インタビュアー:まさに、世の中で言われる「ビッグサイエンス」「ビッグエンジニアリング」に到達する前の一段階ですね。

渡辺さん:その通りです。この次のプロジェクトには、是非、多くの人に関わってほしいと思っています。この面白い流れの中で、この面白い経験をしたインフラエンジニアが増えてほしい。この経験は、プラットフォームエンジニアにとっても、MLOpsチームにとっても、次のステップや次のことを考えるために非常に重要になるはずです。

インタビュアー:チューリングのインフラエンジニアチームは、今後どのくらいの規模を目指したいですか?
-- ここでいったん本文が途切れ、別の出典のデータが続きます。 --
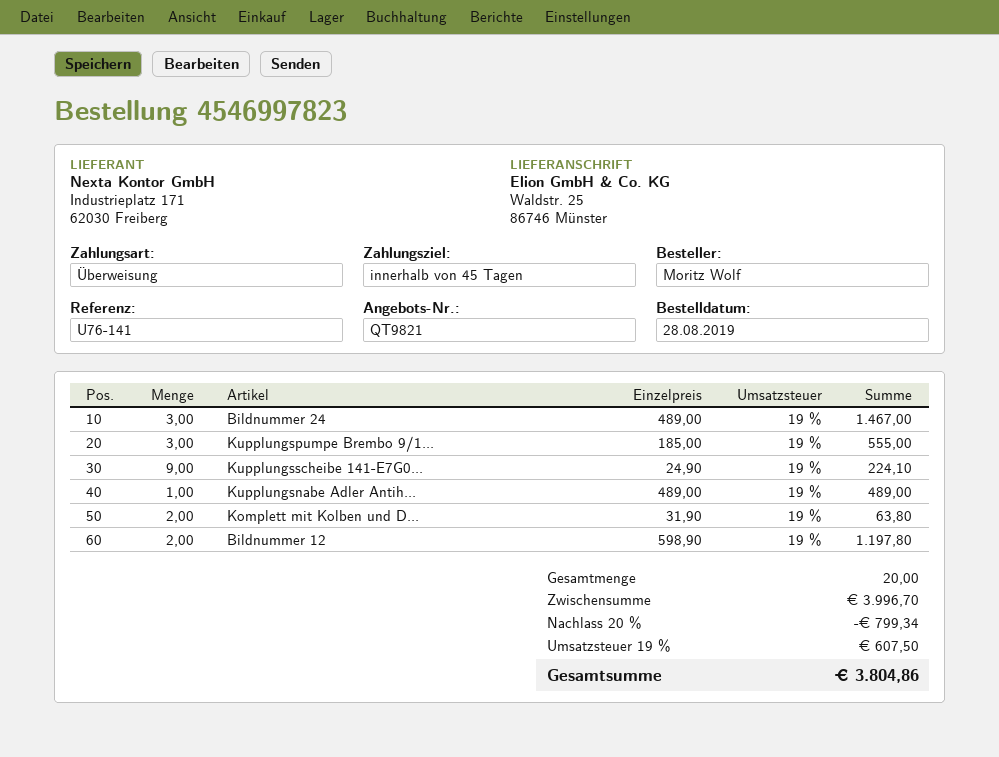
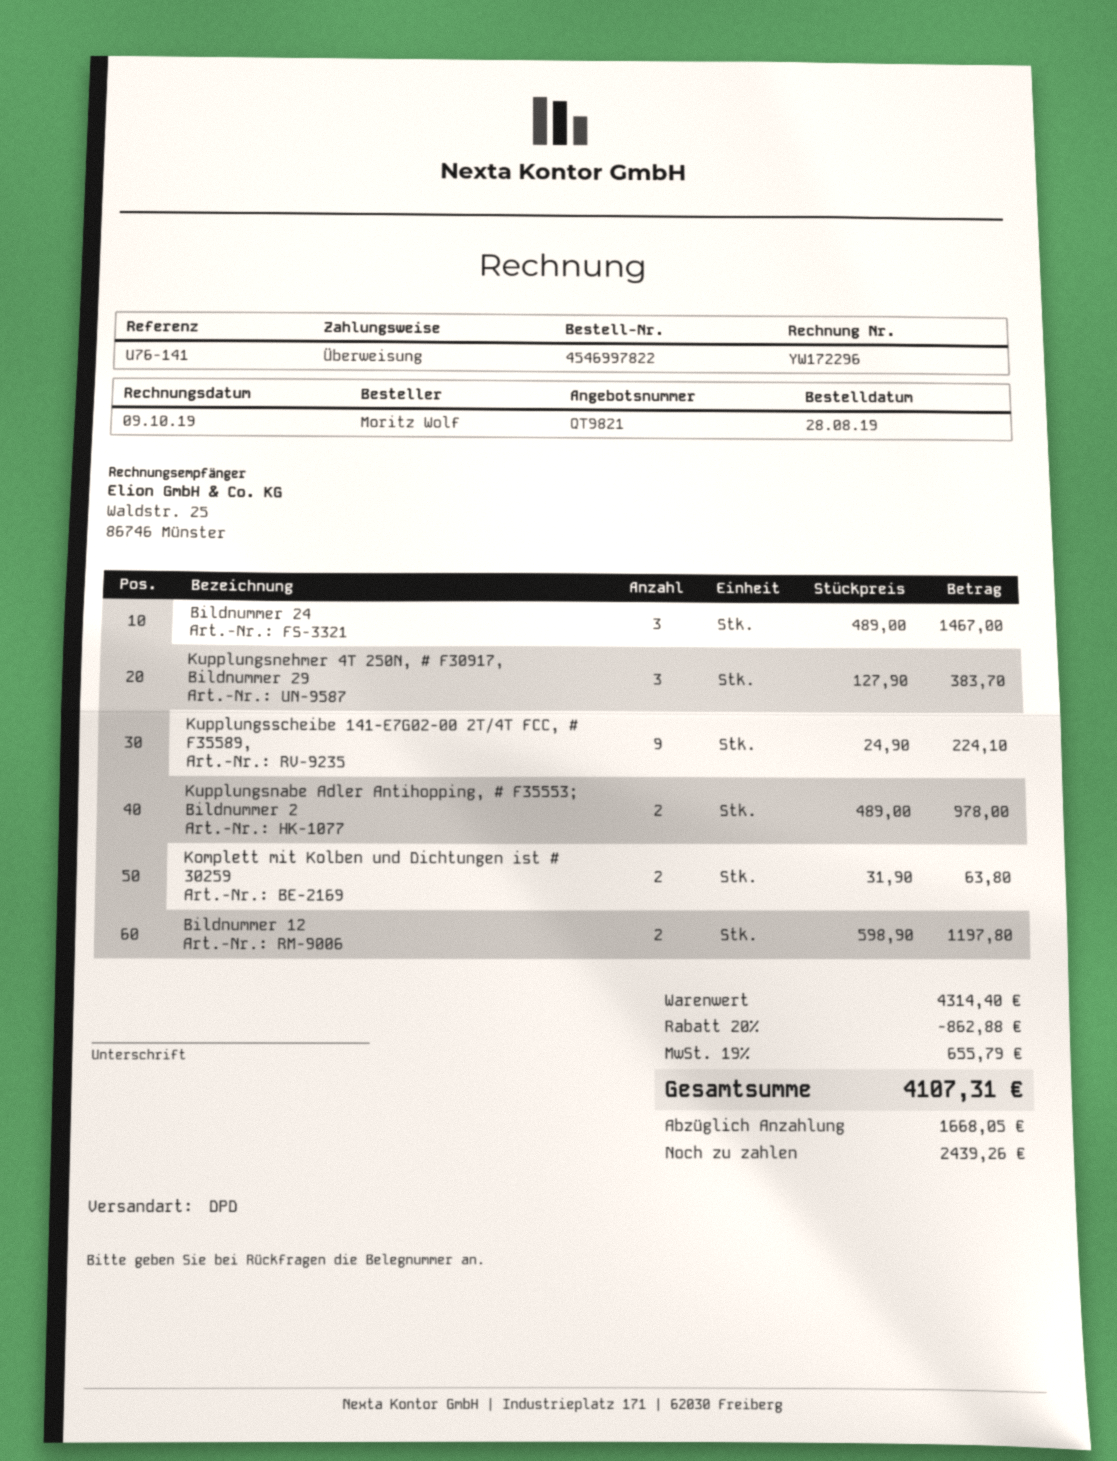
order number: 4546997823 -> 4546997822
Kupplungspumpe Brembo 9/1...: 3 x 185.00 = 555.00 -> none
Kupplungsnabe Adler Antih...: 1 x 489.00 = 489.00 -> 2 x 489.00 = 978.00
Kupplungsnehmer 4T 250N, # F30917, Bildnummer 29: none -> 3 x 127.90 = 383.70
subtotal: 3996.70 -> 4314.40
discount: 20% = 799.34 -> 20% = 862.88
tax: 19% = 607.50 -> 19% = 655.79
total: 3804.86 -> 4107.31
渡辺さん:プラットフォーム開発も本格化させるとなると、10人以上は集めたいですね。プラットフォームの構築には、要素技術を決め、コミュニティやサプライヤーの協力を得ながら、我々として絶対に必要だから積み重ねていくべき領域を自分たちで作っていく戦略が必要です。

このフェーズの会社で、目の前でユーザー(MLエンジニア)が学習を回している状況を肌で感じながら、数年先、自分がどうしたいかを考えられる人と一緒に働きたい。明確な意思を持って、チーム一丸となって進んでいければ、非常に良い方向に転がっていくチームができると信じています。

インタビュアー:渡辺さんはこの1年半、非常に濃密な時間を過ごされたと思いますが、一番やりがいを感じたことは何でしょうか?

渡辺さん:インフラエンジニアは、通常、ユーザーから遠くなりがちですが、この会社ではユーザーであるMLエンジニアが横の席にいる。その一挙手一投足が見えている環境の中で、これだけの予算規模とワークロードを、少人数で作り上げていけるのは、私の人生で最初で最後だろうと思っています。それくらいレアな経験です。

得られたものを2つ挙げるとすれば、一つは、「我々(インフラエンジニア)とMLエンジニアは、同じ人間だが同じ生き物ではない」ということを肌で感じられたこと。彼らが何に注目し、何を優先し、我々が「これでいいじゃん」と思っていることが彼らにとってはストレスになっているという事実を、現実として感じられること。

そして、この経験は、このドメインでこれをやり切ったと言える第一人者になりたいという、私の目標の実現に向けて着実に進んでいることを感じさせてくれます。私の最も大きな目標は、単一の「自動運転を作る」という目標だけで、インフラ規模としては日本最大規模まで持っていくことです。単一目的に向かって持っているインフラとして、世界最大規模で取り上げられるレベルまで持っていけたら、それはビジネスとしても、我々インフラエンジニアとしても、これ以上ない成功だと思っています。